2.2.2.2 Facteurs intérieurs des enjeux de la transition pour les enseignant-e-s

Comme pour les enfants et les parents, la transition réveille des inquiétudes et des peurs chez les enseignant-e-s à deux niveaux : sur le plan professionnel, ils/elles peuvent douter de leur compétence à construire des relations de confiance avec les enfants et leurs parents. Sur le plan inconscient, leurs angoisses de perte, d’abandon, de séparation, de débuts et de fins sont réactivées par la transition.

Les relations en construction : craintes des enseignant-e-s à la rentrée scolaire

Face aux enfants et aux familles inconnues, les enseignant-e-s redoutent de leurs capacités à établir des bonnes relations, ils/elles craignent de ne pas être acceptés, de ne pas trouver les moyens de consoler et de répondre aux besoins des enfants.

Ils/elles se sentent aussi seul-e-s face au groupe d’enfants, appréhendent de ne pas être suffisamment attentif-ve à leurs élèves et de ne pas savoir les tenir ensemble. Le groupe d’enfants peut paraitre comme un nid d’oiseaux (Houzel, 2000), rempli de petits qui ont besoin qu’ils/elles s’occupent d’eux simultanément, qui rivalisent pour captiver leur attention (Hue, 2010).

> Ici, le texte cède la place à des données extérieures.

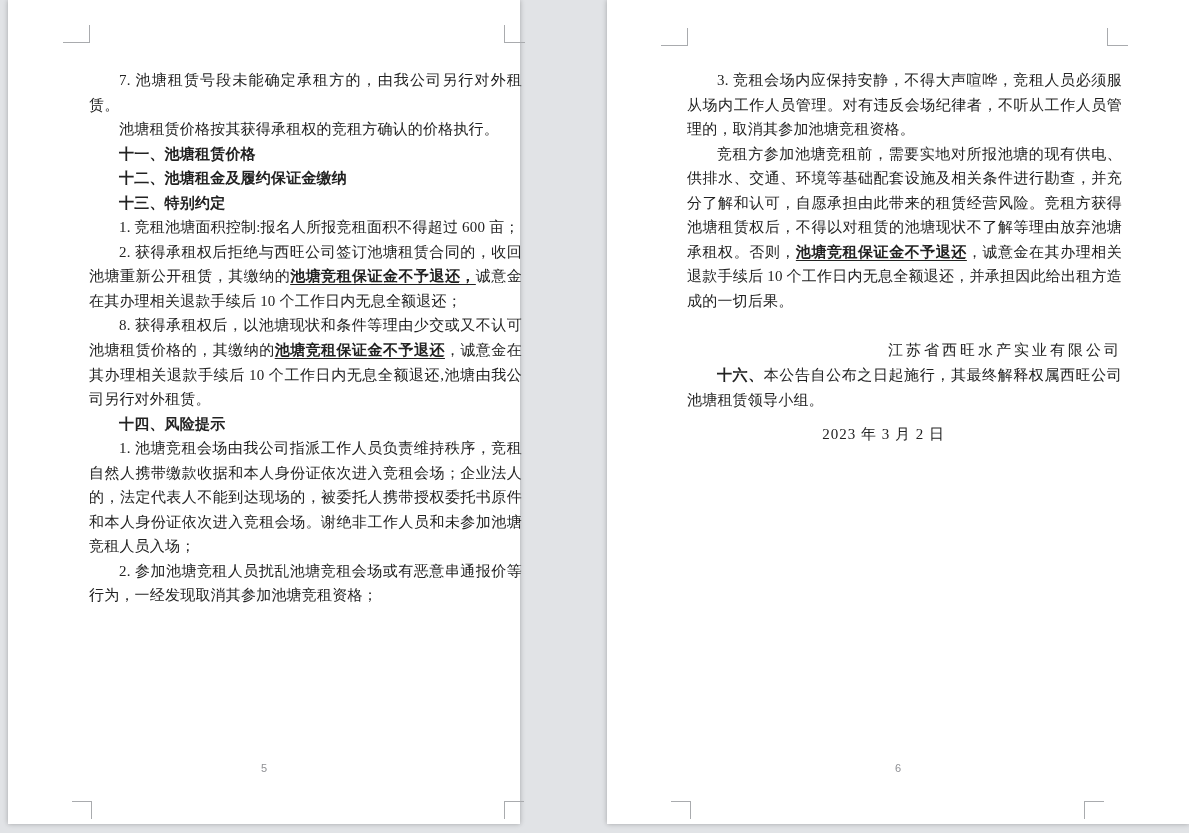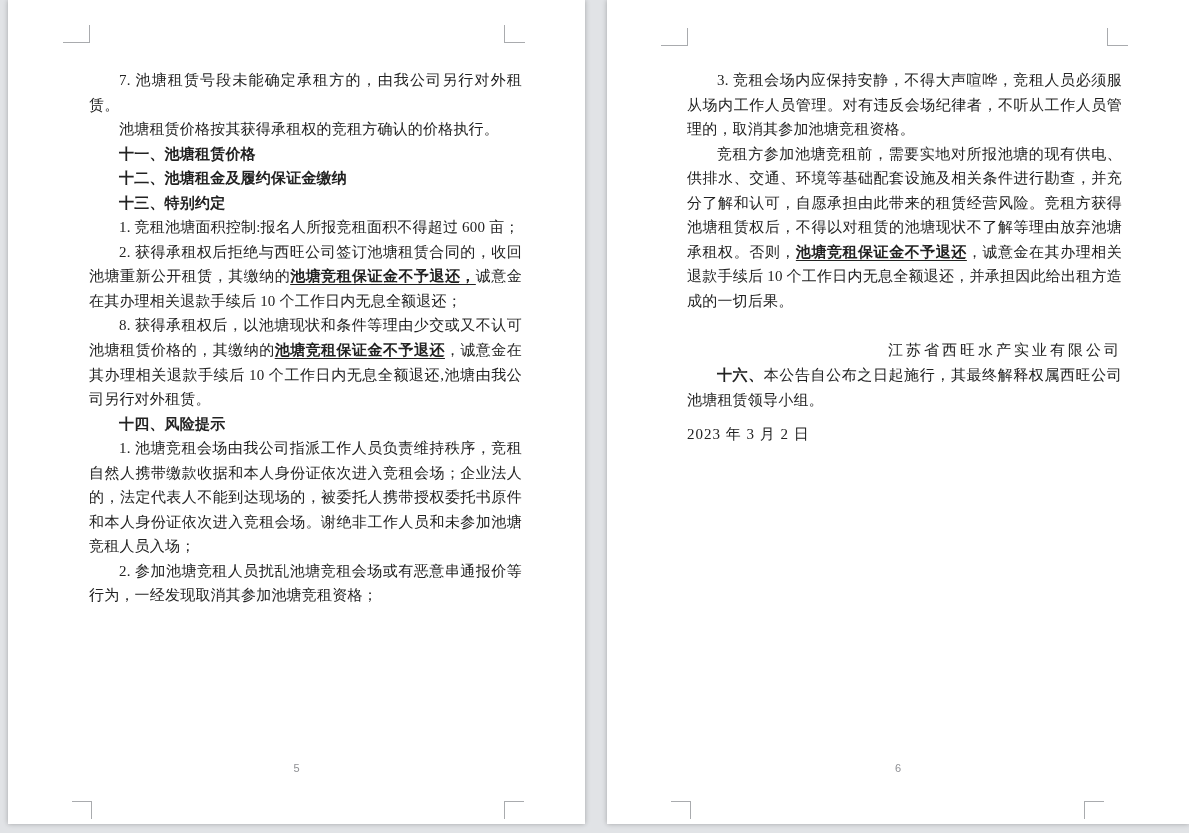"7. 池塘租赁号段未能确定承租方的，由我公司另行对外租赁。" #page-left { width: 577px -> 512px }
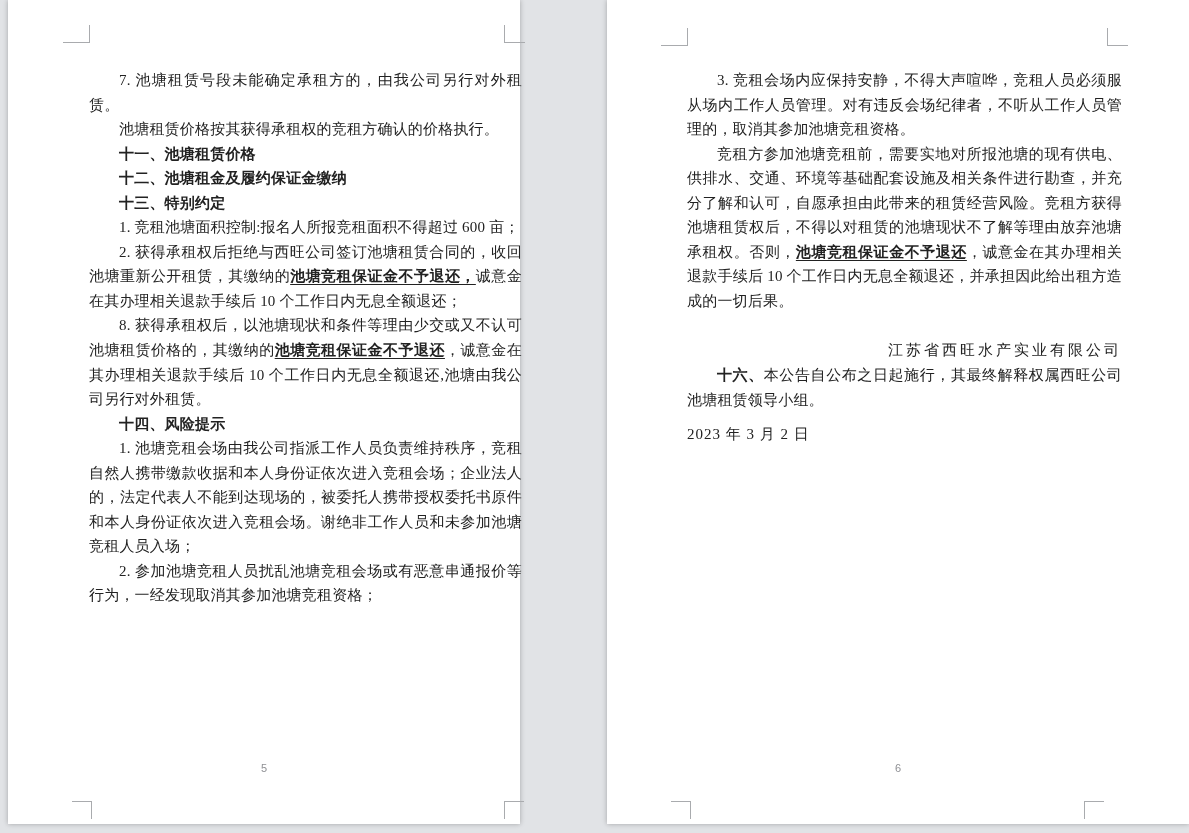"2023 年 3 月 2" p.para.dateline { text-align: left -> center }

La transition fait balloter aussi les enseignant-e-s entre un rôle professionnel idéal, à la hauteur de leurs attentes et de celles de l’institution, et la réalité dans laquelle ils sont envahis par les sentiments de culpabilité, d’impuissance, de colère et d’incompréhension.

Ce qui est ravivé par la transition

Les changements, les débuts, les situations de transition affectent aussi les enseignant-e-s dans la mesure où ils/elles réveillent des « souvenirs-ressentis » (Klein, 1946) de situations de transition. Les enseignant-e-s sont donc eux/elles aussi tourmenté-e-s de l’intérieure par des angoisses, des peurs et des frustrations qui les envahissent en début d’année scolaire. Par exemple, ceux/celles qui se retrouvent face à des parents généreux, compréhensifs, attentifs à leur enfant peuvent être jaloux et triste de n’avoir pas eu des parents comme ça quand ils/elles étaient à l’école.

Ils/elles peuvent alors se venger de leurs parents n’ayant pas pu les rassurer et les réconforter suffisamment en étant agressifs-ves avec ces parents capables de répondre avec tendresse aux besoins de leur enfant (Salzberger-Wittenberg et al., 2012).

Au moment critique de la séparation, les enseignant-e-s qui doivent aider les enfants à se séparer d'avec leurs parents en les arrachant des leurs bras, peuvent se sentir tiraillé-e-s entre la tristesse, la souffrance et les désirs de l’enfant auquel ils/elles s’identifient, à la douleur perçue comme si elle leur appartenait, et leur responsabilité dictée par leur rôle d’enseignant à rassurer les enfants (Hue, 2010).